Para quem consome diesel, sim. Agricultura, caminhões, fornos industriais e todo mundo que consome óleo diesel, todos eles vão dispor de maior previsibilidade. Pelo menos por enquanto. Mas continua o problema da variação de preços da gasolina. O que eu acho é que todos os derivados de petróleo da Petrobras teriam que ter uma previsibilidade de reajuste para os seus consumidores.
Parece que a proposta do governo para conter a greve dos caminhoneiros não foi suficiente, porque boa parte deles continua sem trabalhar.
Eu acho que o governo está fazendo tudo que os caminhoneiros pediram e eles deveriam ter voltado a rodar. Aí, entro naquela tese de que talvez não sejam só os caminhoneiros que estão por trás desse movimento, mas não tenho como provar isso. É tudo especulação. Mas voltando à pergunta: acho, sim, que é suficiente e os caminhoneiros têm que voltar a trabalhar. O governo tomou duas decisões que ele próprio não queria ter tomado: o tabelamento de frete e a questão do subsídio aos acionistas da Petrobras, que será pago pela sociedade.
O sr. considera que o governo fez a sua parte?
O governo já negociou, já fez a parte dele. Agora é uma questão de polícia, da área de inteligência, da Defesa e do Exército. Eles têm que botar ordem no país. Não acredito que o governo tenha mais espaço para negociar. Acho que ele já cedeu bastante.
"Eu espero do próximo governo reformas, reformas e reformas. As da Previdência e Tributária são imperativas. O Brasil não sobrevive mais sem elas%u201D
As paralisações devem afetar o resultado do setor neste ano?
Nós estávamos com uma expectativa de crescer em torno de 8% este ano. No primeiro trimestre, crescemos quase nada. Com esse resultado, mais essas paralisações, vamos reduzir o crescimento para cerca de 5%. Com essa crise dos combustíveis, as fábricas estão há dez dias sem faturar, ou seja, um terço de um mês sem entrar dinheiro no caixa. Apesar disso tudo, vamos manter uma previsão de crescimento, mas menor, de 5%, neste ano. Além das vendas não estarem acontecendo, ainda tem essa paralisação dos caminhoneiros, que vem somar negativamente.
Qual é a sua expectativa em relação ao novo governo que será eleito neste ano?
Esperamos que na hora do voto o brasileiro ponha a mão na consciência e vote da melhor maneira possível.
Mas, objetivamente, o que o setor espera do novo governo?
Reformas, reformas, reformas.
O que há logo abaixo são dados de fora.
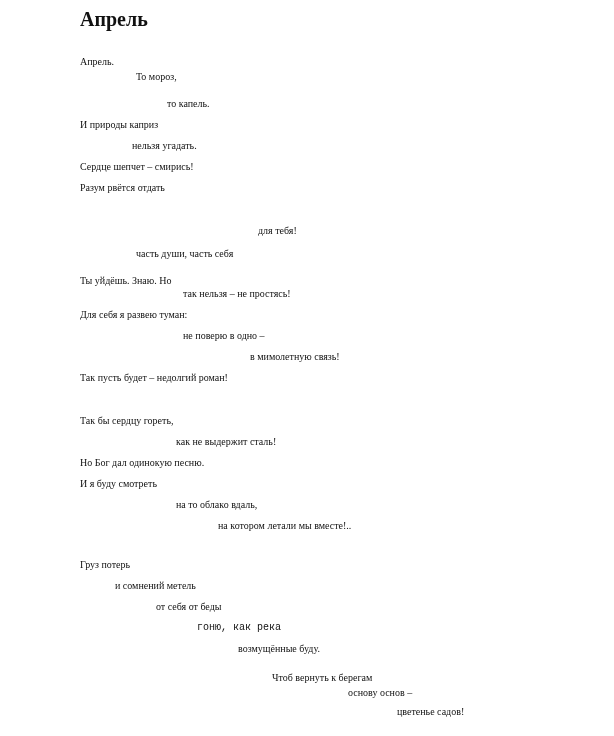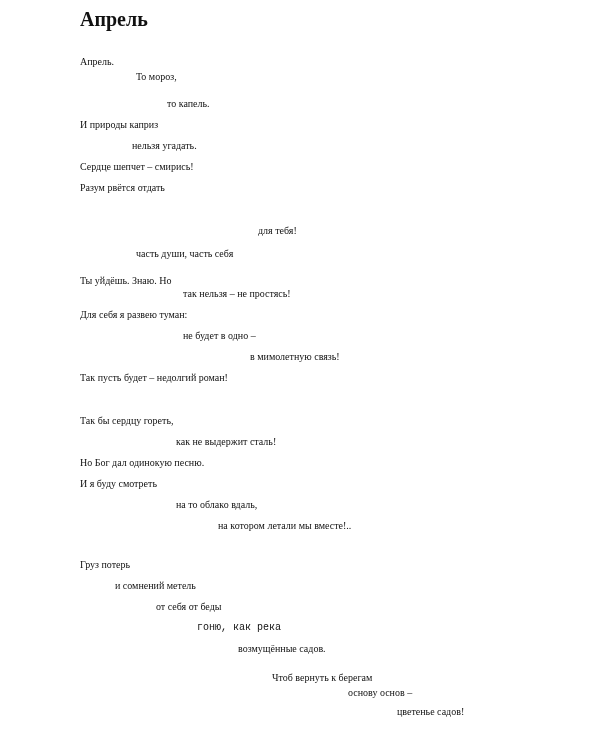"не будет в одно –" div.line { text: будет -> поверю }
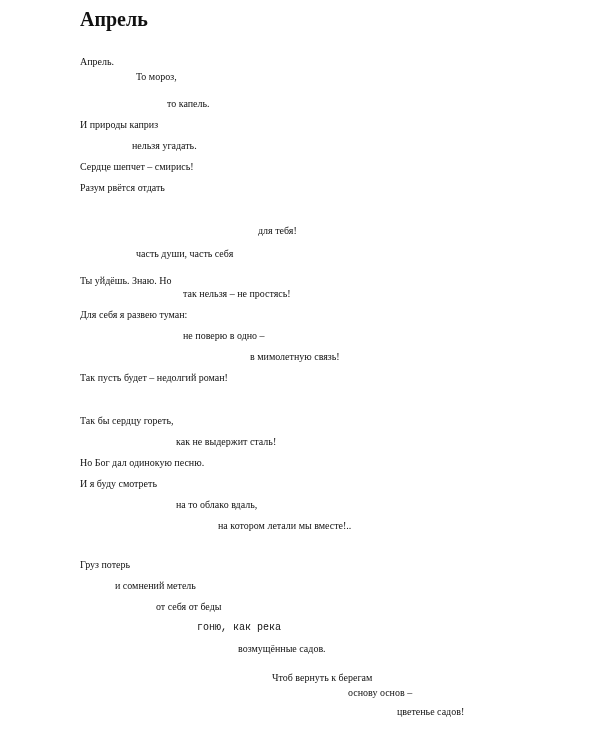"возмущённые садов." div.line { text: садов -> буду }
Qualquer que seja o vencedor, ou vencedora, não terá vida própria nos primeiros dois anos. Ele, ou ela, será empurrado para as reformas. Reformas da Previdência e Tributária são imperativas. O Brasil não sobrevive mais sem essas duas. Para fazer a reforma tributária, quem estiver na Presidência terá que discutir bastante a questão fiscal, a responsabilidade dos gastos. Passa também pelo pacto federativo.
O governo Temer vai deixar que legado para o setor produtivo?
A reforma trabalhista. Foi fantástica, o melhor legado deste governo. Ajudou muito o nosso setor. Acho que foi bom para todo mundo, porque na hora que se faz uma reforma, com a expectativa de aumentar a possibilidade de gerar emprego, está se ajudando o trabalhador.
Mas a geração de emprego prometida ainda está muito abaixo do que se previa.
Muito por conta da crise, não por causa da reforma.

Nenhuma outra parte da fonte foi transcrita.